What’s Actually Generated

Here’s what Koru’s ~capture + ~for compiles to:

const __CaptureT = comptime blk: {
    // Type magic: convert comptime fields to runtime fields
    const info = @typeInfo(@TypeOf(.{ .sum = @as(i64, 0) }));
    var fields: [info.@"struct".fields.len]std.builtin.Type.StructField = undefined;
    for (info.@"struct".fields, 0..) |f, i| {
        fields[i] = .{
            .name = f.name,
            .type = f.type,
            .default_value_ptr = null,
            .is_comptime = false,
            .alignment = f.alignment,
        };
    }
    break :blk @Type(.{ .@"struct" = .{
        .layout = .auto,
        .fields = &fields,
        .decls = &.{},
        .is_tuple = false,
    }});
};

var acc: __CaptureT = .{ .sum = @as(i64, 0) };
for (0..N) |i| {
    acc = .{ .sum = acc.sum + @as(i64, @intCast(i)) + 1 };
}
const result = acc;
std.debug.print("{d}\n", .{result.sum});

That __CaptureT block is pure comptime metaprogramming - it creates a struct type where fields are mutable at runtime. At runtime, the code is just var acc, a loop, and assignments. Exactly what you’d write by hand.


Why ~capture is More General Than foldl

Here’s the insight that makes this design special.

Haskell’s foldl' is beautiful, but it’s ONE pattern:

foldl' :: (b -> a -> b) -> b -> [a] -> b

You get an accumulator, a combining function, and a list. The fold runs to completion.
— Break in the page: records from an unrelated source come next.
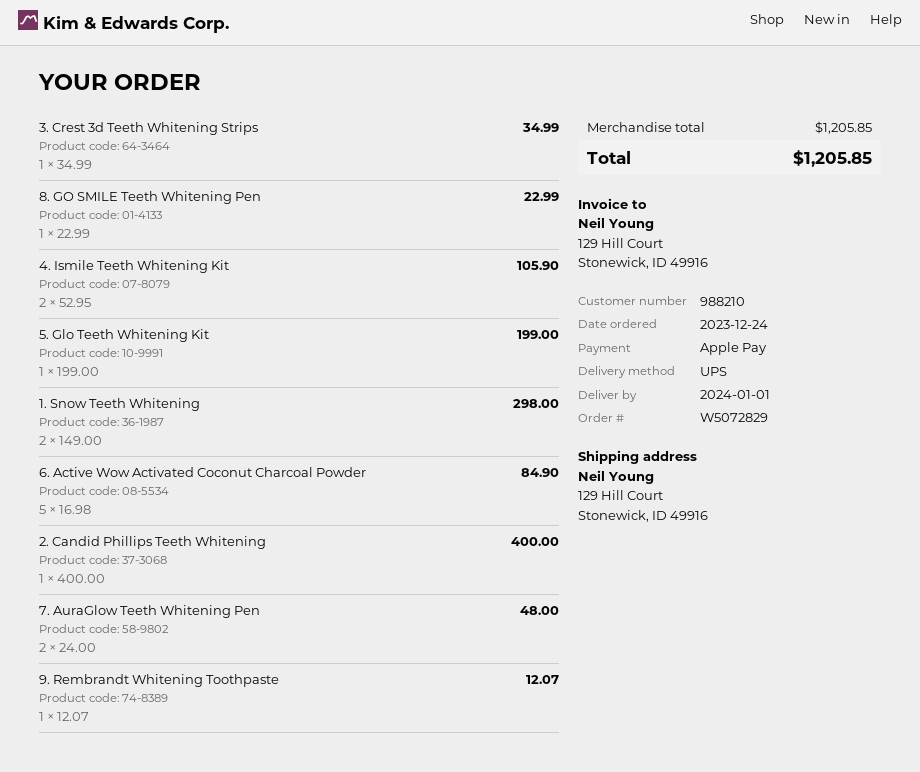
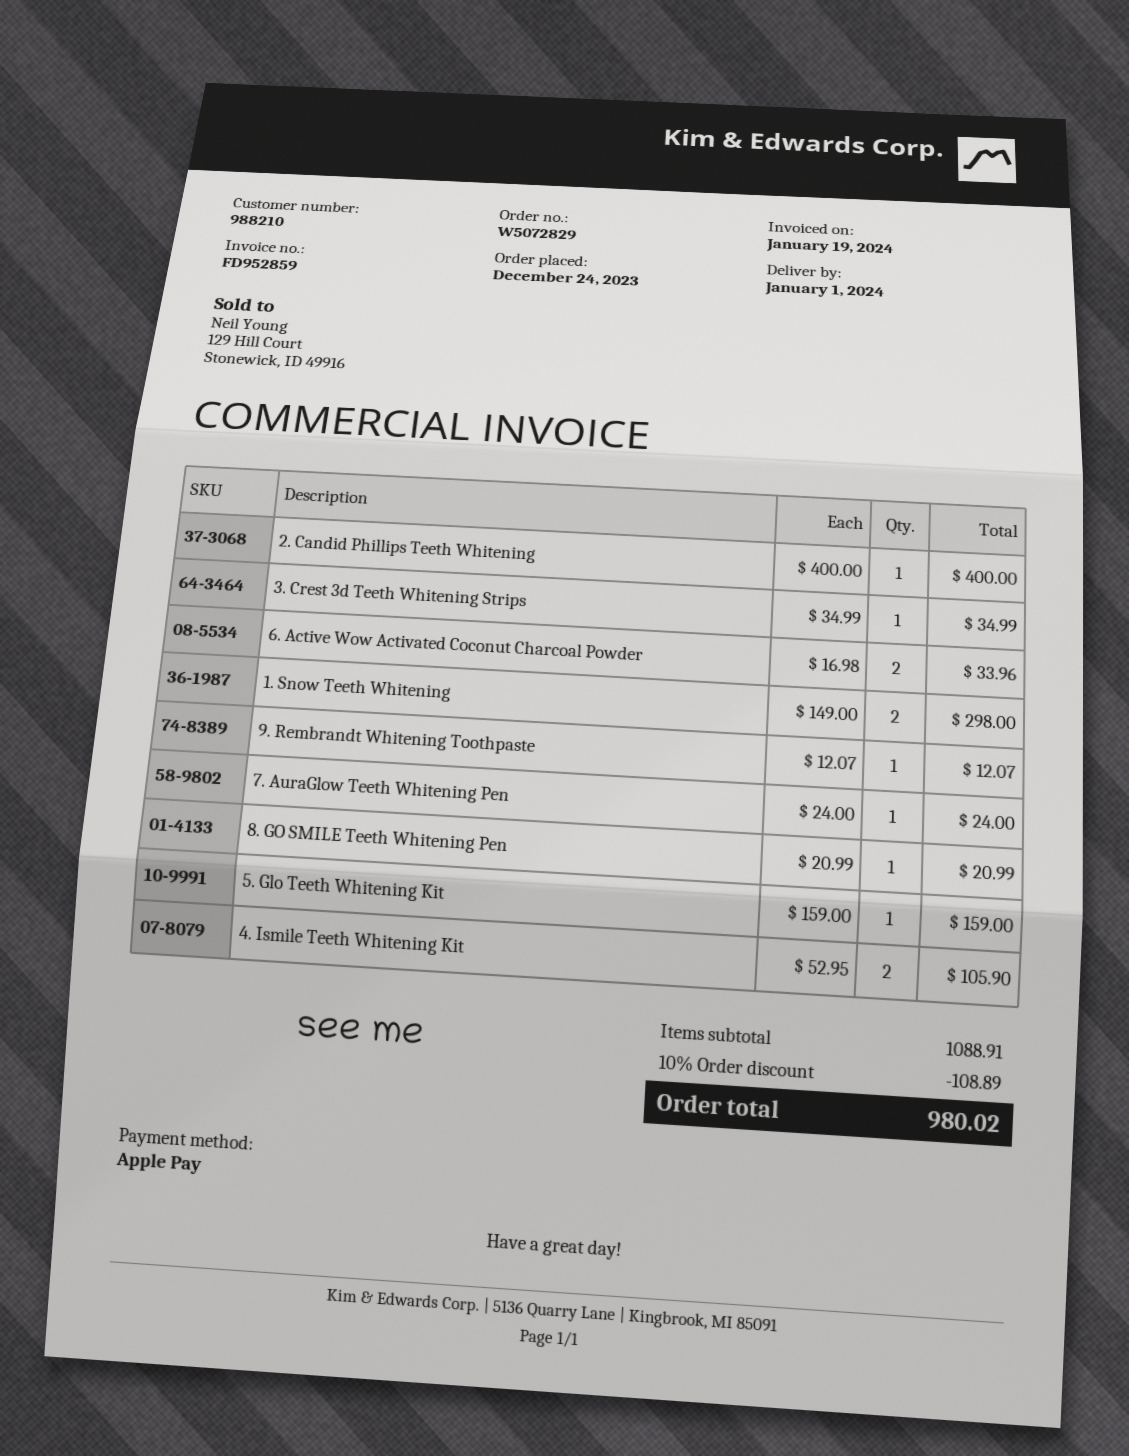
8. GO SMILE Teeth Whitening Pen: 1 x 22.99 = 22.99 -> 1 x 20.99 = 20.99
5. Glo Teeth Whitening Kit: 1 x 199.00 = 199.00 -> 1 x 159.00 = 159.00
6. Active Wow Activated Coconut Charcoal Powder: 5 x 16.98 = 84.90 -> 2 x 16.98 = 33.96
7. AuraGlow Teeth Whitening Pen: 2 x 24.00 = 48.00 -> 1 x 24.00 = 24.00
subtotal: 1205.85 -> 1088.91
discount: none -> 10% = 108.89
total: 1205.85 -> 980.02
Koru’s ~capture is MORE GENERAL because it decouples state from iteration:

~capture({ sum: @as(i64, 0), count: @as(i32, 0) })
| as acc |> for(items)
    | each item |> if(item > threshold)
        | then |> captured { sum: acc.sum + item, count: acc.count + 1 }
        | else |> captured { sum: acc.sum, count: acc.count }
| captured result |> compute_average(result.sum, result.count)

The capture flows through:

  • Any iteration (~for, ~while, manual recursion)
  • Any conditionals (~if, pattern matching)
  • Any nesting (captures inside captures, each addressed by binding name)

You learn ONE concept and it works everywhere. Not “foldl for lists, scanl for intermediate values, mapAccumL for paired outputs” - just ~capture.


The Bigger Picture

This benchmark proves what we’ve been saying: Koru’s abstractions compile away completely.

When you write:

~capture({ sum: 0 })
| as acc |> for(items)
    | each i |> captured { sum: acc.sum + i }
| captured result |> use(result.sum)

You’re not paying for:

  • Event dispatch overhead (there are no events at runtime)
  • Continuation allocation (continuations are compile-time routing)
  • Abstraction layers (the abstraction IS the generated code)

You’re getting the exact same binary as if you’d written a mutable loop by hand. But the SOURCE is pure dataflow - no mutation visible, state flows forward through continuations.

This is what zero-cost means. Not “low cost.” Not “acceptable cost.” The same assembly instructions you’d get writing C.


A Note on Fairness

The 4.4x difference is real, but let’s be honest about what we’re comparing.

The Haskell code is idiomatic - the way most Haskell programmers would write it. foldl' (+) 0 [1..n] is the “correct” strict fold. But it’s not maximally optimized Haskell.

The overhead here comes from:

  • List allocation: [1..n] creates a lazy list that gets consumed (even with fusion rules, there’s overhead)
  • Function call overhead: Each iteration calls the combining function
  • GC pressure: The list spine needs to be collected

With more aggressive optimization (manual loops, unboxed types, LLVM backend), Haskell can get closer. For complex accumulators with strict data types and bang patterns, Haskell gets within 1.5-3x of native code. See our follow-up benchmark for the full analysis.

The point isn’t “Haskell is slow.” GHC is an engineering marvel. The point is: in Koru, the obvious code IS the fast code. You don’t need to learn an “optimization dialect” - strictness annotations, UNPACK pragmas, manual unboxing. The first thing you write compiles to optimal code.